Work request: With the line containing "[60,469,130,485] 18/10/22 ->" as the final line, restate exactly every line of the data below from the first one onward, and copy no pictures.

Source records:
┏━━

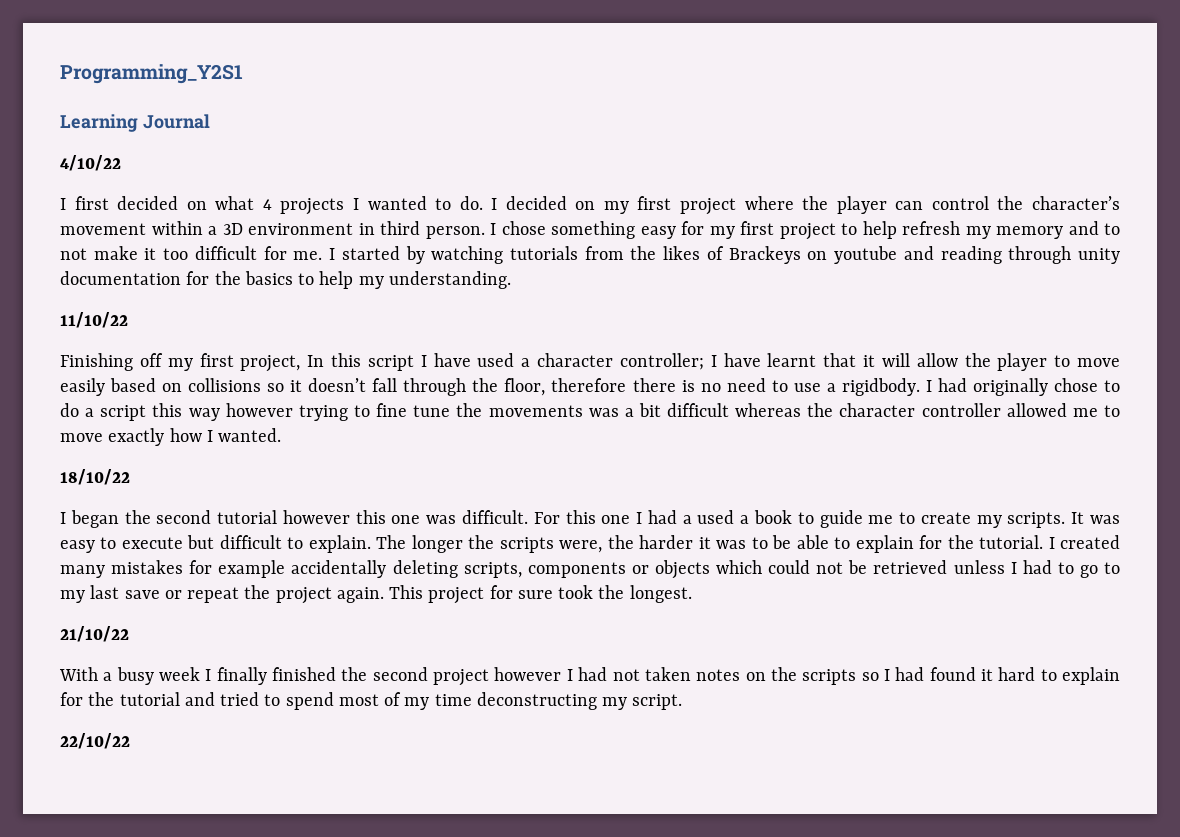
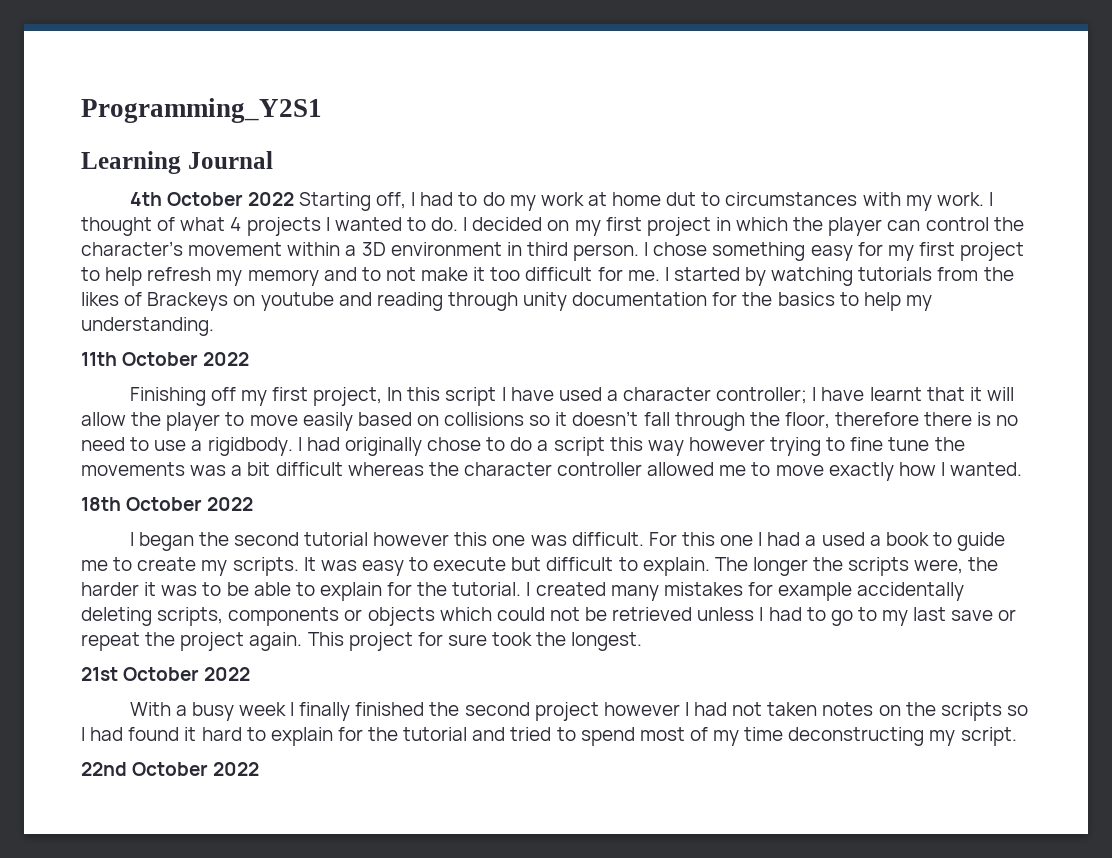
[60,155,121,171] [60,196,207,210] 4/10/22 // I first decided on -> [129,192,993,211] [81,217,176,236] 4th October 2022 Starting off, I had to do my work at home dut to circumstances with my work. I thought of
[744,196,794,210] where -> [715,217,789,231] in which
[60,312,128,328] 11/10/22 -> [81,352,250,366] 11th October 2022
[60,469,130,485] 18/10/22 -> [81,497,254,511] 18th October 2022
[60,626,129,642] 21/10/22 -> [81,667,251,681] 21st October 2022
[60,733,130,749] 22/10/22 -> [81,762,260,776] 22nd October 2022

┗━━

Result of the exercise:
[60,155,121,171] [60,196,207,210] 4/10/22 // I first decided on -> [129,192,993,211] [81,217,176,236] 4th October 2022 Starting off, I had to do my work at home dut to circumstances with my work. I thought of
[744,196,794,210] where -> [715,217,789,231] in which
[60,312,128,328] 11/10/22 -> [81,352,250,366] 11th October 2022
[60,469,130,485] 18/10/22 -> [81,497,254,511] 18th October 2022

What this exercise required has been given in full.